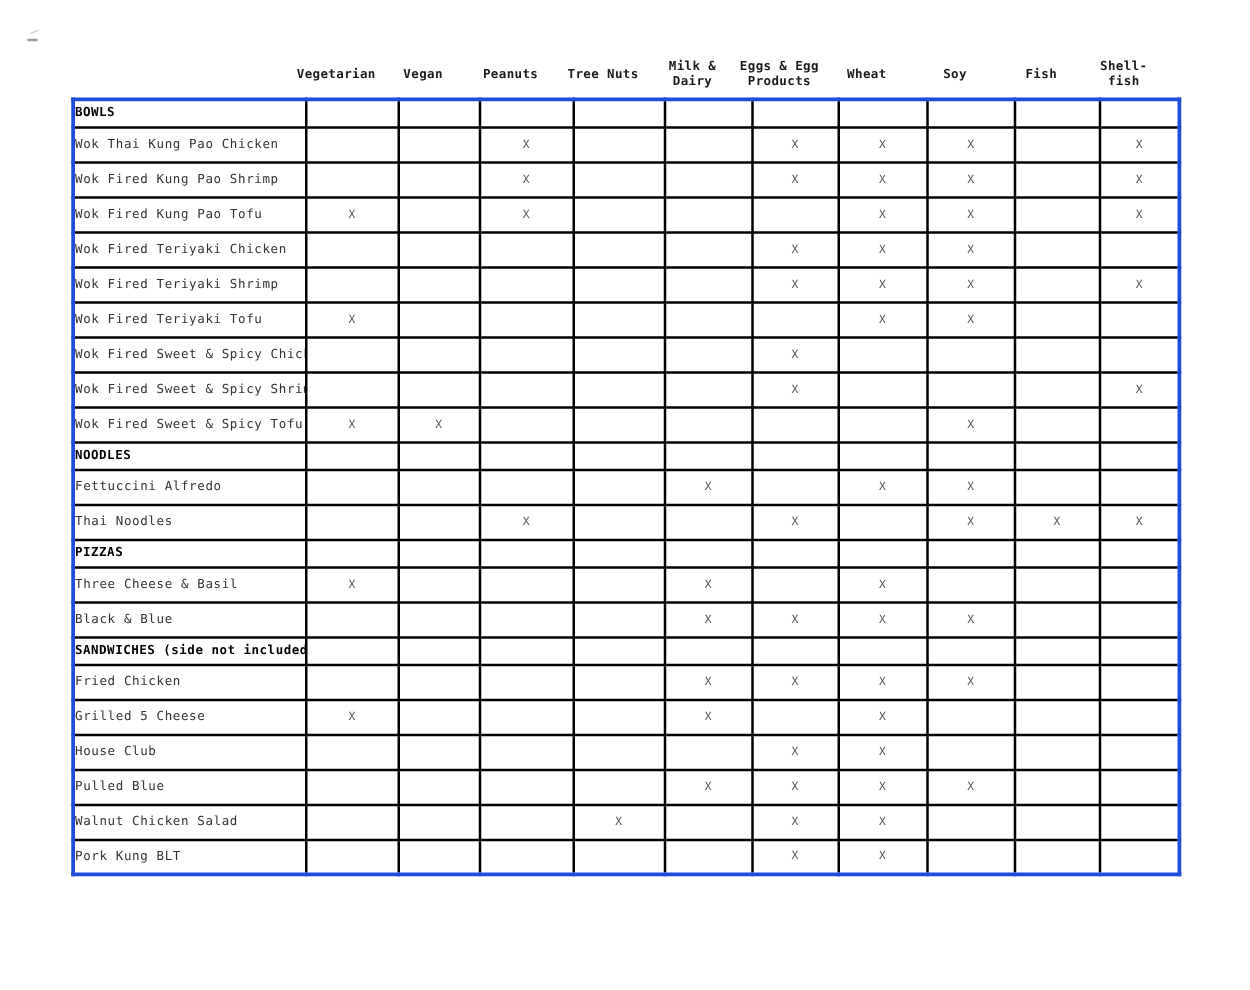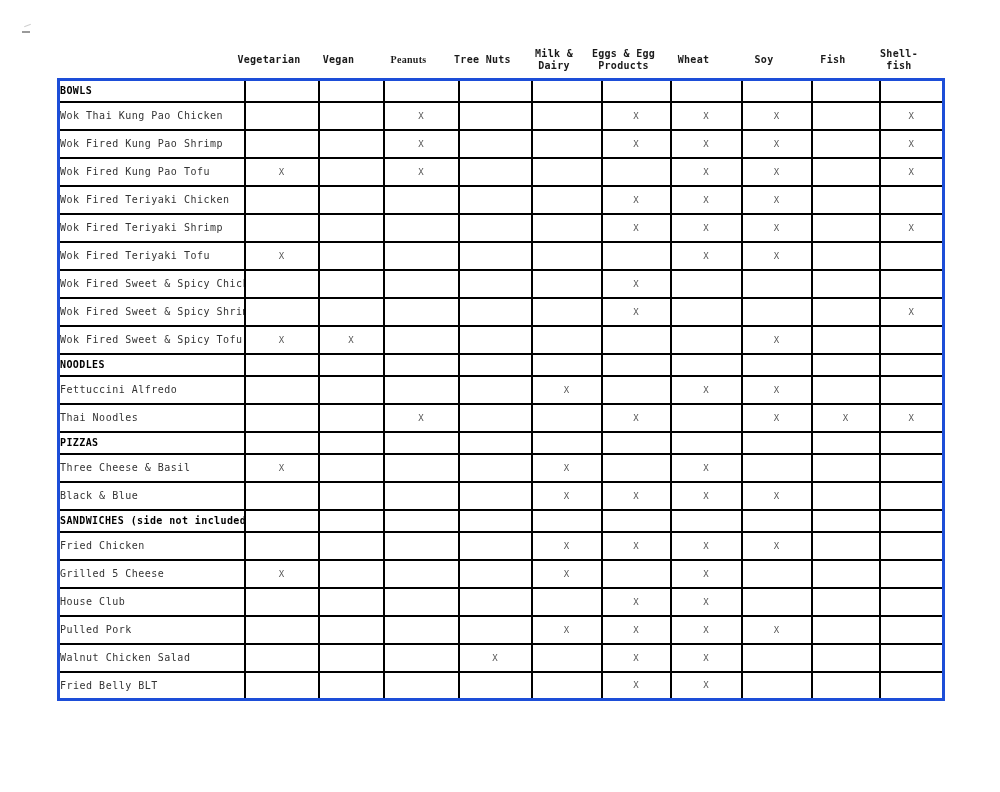--- a/index.html
+++ b/index.html
@@ -72,7 +72,7 @@
       <div class="col-header" style="width: 65px;">
         <span>Vegan</span>
       </div>
-      <div class="col-header" style="width: 75px; font-family: Liberation Serif, serif;">
+      <div class="col-header" style="width: 75px;">
         <span>Peanuts</span>
       </div>
       <div class="col-header" style="width: 73px;">

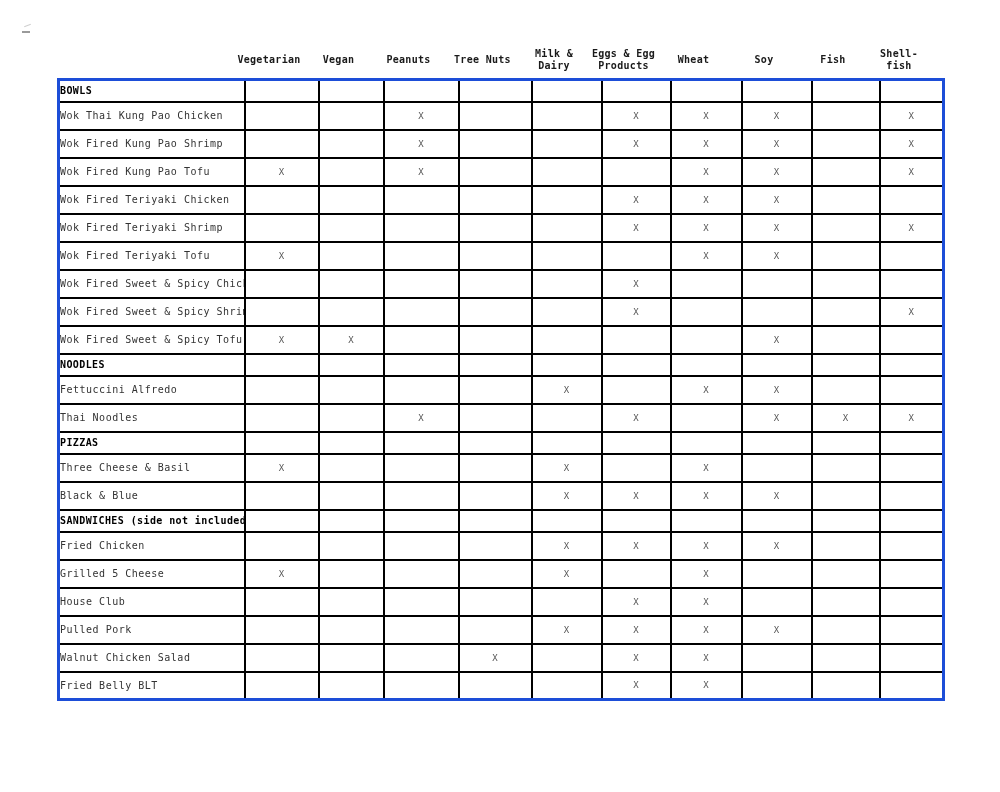--- a/index.html
+++ b/index.html
@@ -378,7 +378,7 @@
             <td class="mark-cell"></td>
           </tr>
           <tr class="item-row">
-            <td class="name-cell">Pulled Pork</td>
+            <td class="name-cell">Pulled Blue</td>
             <td class="mark-cell"></td>
             <td class="mark-cell"></td>
             <td class="mark-cell"></td>

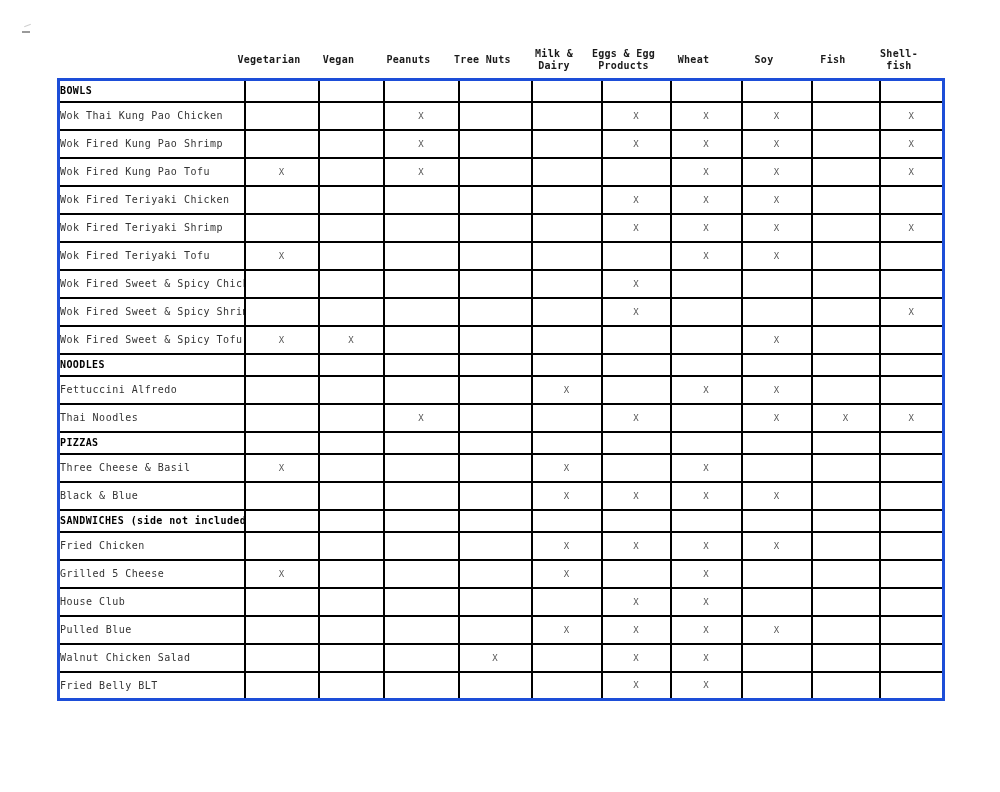--- a/index.html
+++ b/index.html
@@ -404,7 +404,7 @@
             <td class="mark-cell"></td>
           </tr>
           <tr class="item-row">
-            <td class="name-cell">Fried Belly BLT</td>
+            <td class="name-cell">Pork Kung BLT</td>
             <td class="mark-cell"></td>
             <td class="mark-cell"></td>
             <td class="mark-cell"></td>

* **Aim of the task**: What is needed is an exact copy of the data, with the pictures removed.

* **Answer section**:
--- a/index.html
+++ b/index.html
@@ -72,7 +72,7 @@
       <div class="col-header" style="width: 65px;">
         <span>Vegan</span>
       </div>
-      <div class="col-header" style="width: 75px; font-family: Liberation Serif, serif;">
+      <div class="col-header" style="width: 75px;">
         <span>Peanuts</span>
       </div>
       <div class="col-header" style="width: 73px;">

--- a/index.html
+++ b/index.html
@@ -378,7 +378,7 @@
             <td class="mark-cell"></td>
           </tr>
           <tr class="item-row">
-            <td class="name-cell">Pulled Pork</td>
+            <td class="name-cell">Pulled Blue</td>
             <td class="mark-cell"></td>
             <td class="mark-cell"></td>
             <td class="mark-cell"></td>

--- a/index.html
+++ b/index.html
@@ -404,7 +404,7 @@
             <td class="mark-cell"></td>
           </tr>
           <tr class="item-row">
-            <td class="name-cell">Fried Belly BLT</td>
+            <td class="name-cell">Pork Kung BLT</td>
             <td class="mark-cell"></td>
             <td class="mark-cell"></td>
             <td class="mark-cell"></td>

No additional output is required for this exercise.